No significant sex differences were found for notch base width and notch area on arthroscopic measurements. Previous studies have investigated the relationship between sex and notch size, but the results have varied. An MRI study of 48 healthy patients found female sex was associated with smaller notch volume than male sex, but there was no significant difference after controlling for patient height and weight. Another study of more than 200 patients analyzed the sex relationship but did not find a significant difference in notch width index. The largest cohort of more than 700 high school athletes showed that female athletes had a smaller notch width index on tunnel view radiographs than their male counterparts. The results presented here demonstrate that female patients may not have smaller notch sizes than male patients.

Future studies may use this method to determine whether it would help surgeons adapt their preoperative plan, such as with graft selection, graft size, and portal placement. Studies also may investigate whether the improvements in preoperative planning would allow for decreased patient morbidity, more individualized ACL reconstruction, improved patient outcomes, and decreased rate of revision surgery.

Limitations

Limitations of this study include the sample size and retrospective nature. The sample size of 50 patients has been used in previous studies, and given that a consistent correlation was found, a larger sample size could be argued to be unnecessary. In addition, there was variation in the radiographic and MRI technique and quality, which could introduce some error in the measurements. However, this may represent actual practice settings in which this method would be used, and it is important to have a method that is practical and widely applicable for surgeons. Furthermore, the measurements were made on 2-dimensional imaging, as this is the most clinically applicable scenario, but this may misrepresent the 3-dimensional notch morphology experienced intraoperatively.

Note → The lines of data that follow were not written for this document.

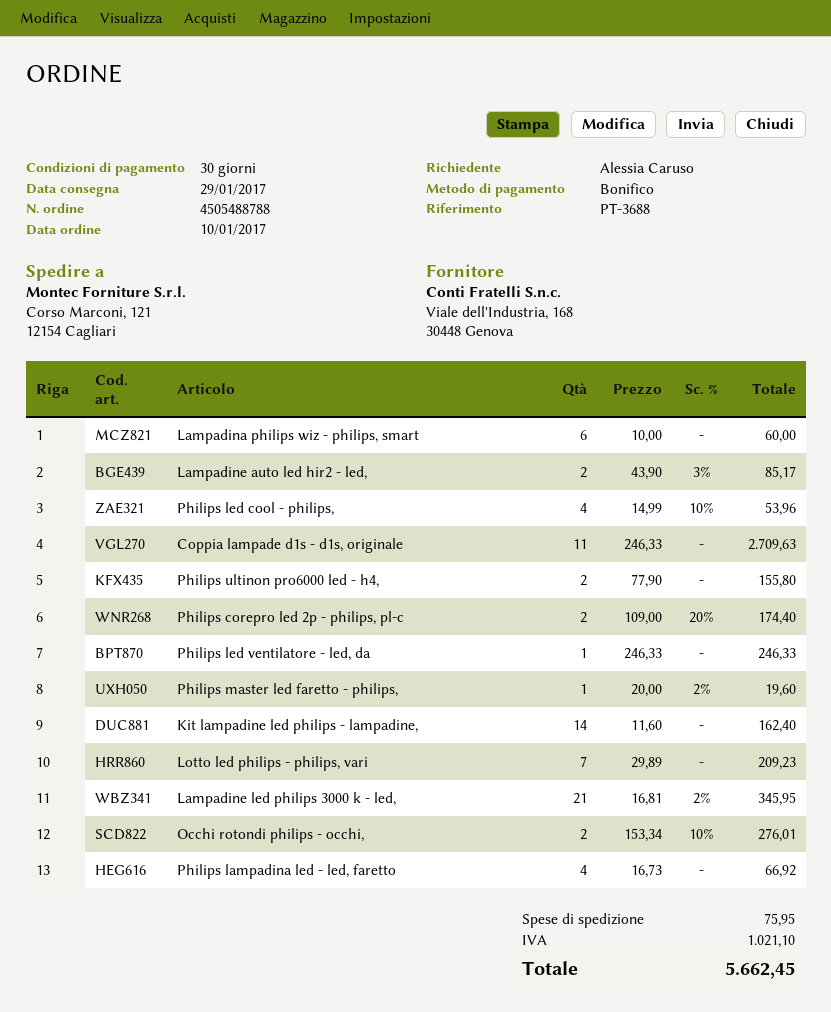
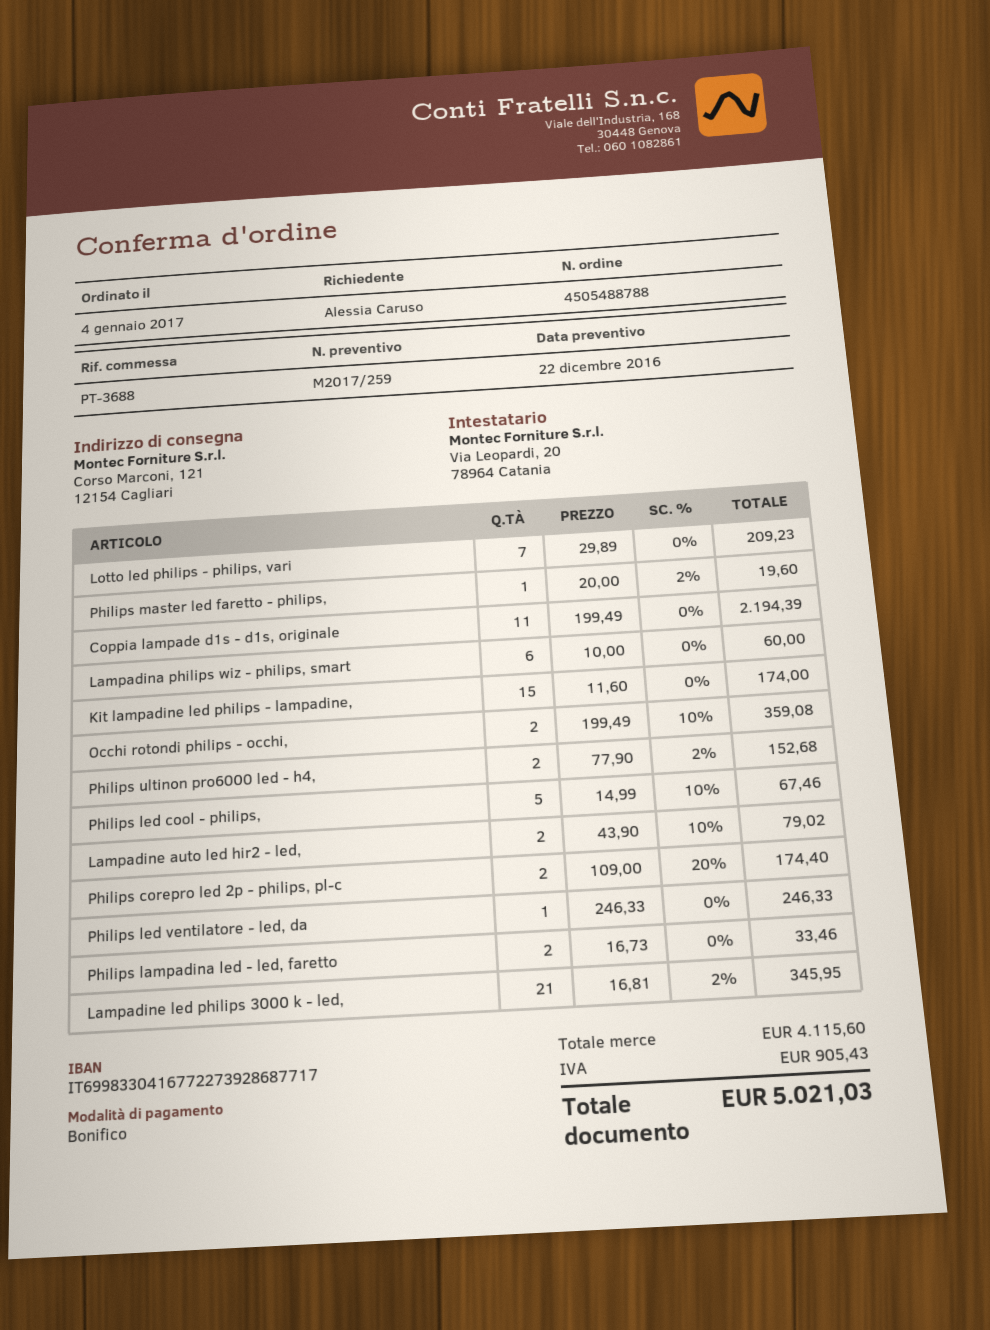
order date: 2017-01-10 -> 2017-01-04
Lampadine auto led hir2 - led,: 2 x 43.90 - 3% = 85.17 -> 2 x 43.90 - 10% = 79.02
Philips led cool - philips,: 4 x 14.99 - 10% = 53.96 -> 5 x 14.99 - 10% = 67.46
Coppia lampade d1s - d1s, originale: 11 x 246.33 = 2709.63 -> 11 x 199.49 = 2194.39
Philips ultinon pro6000 led - h4,: 2 x 77.90 = 155.80 -> 2 x 77.90 - 2% = 152.68
Kit lampadine led philips - lampadine,: 14 x 11.60 = 162.40 -> 15 x 11.60 = 174.00
Occhi rotondi philips - occhi,: 2 x 153.34 - 10% = 276.01 -> 2 x 199.49 - 10% = 359.08
Philips lampadina led - led, faretto: 4 x 16.73 = 66.92 -> 2 x 16.73 = 33.46
shipping: 75.95 -> none
tax: 1021.10 -> 905.43
total: 5662.45 -> 5021.03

Another limitation is that each reviewer performed one set of measurements, so intrarater reliability was not available. The inclusion of revision ACL patients also may be considered a limitation of this study. Notch size may change following primary ACL reconstruction if a notchplasty is performed though this has not been proven in the literature. In this cohort, only 1 patient undergoing revision ACL had a previous notchplasty, so the results of the other revision patients may still be applicable. Finally, although arthroscopic measurement of the intercondylar notch has been described in the literature, it may not be considered the gold standard method of measurement, and since only the surgeon made the arthroscopic measurements, the reliability of this method is not available. However, no true gold standard has been identified in the literature, and knee arthrotomy would not be ethical for this purpose. Furthermore, arthroscopic measurements are the most clinically relevant, as surgeons base clinical decisions on their view of the notch during arthroscopy.

Conclusions

This study introduces a reliable method of using preoperative MRI to predict intercondylar notch width during arthroscopy. This data can be used to identify patients with narrow notches preoperatively.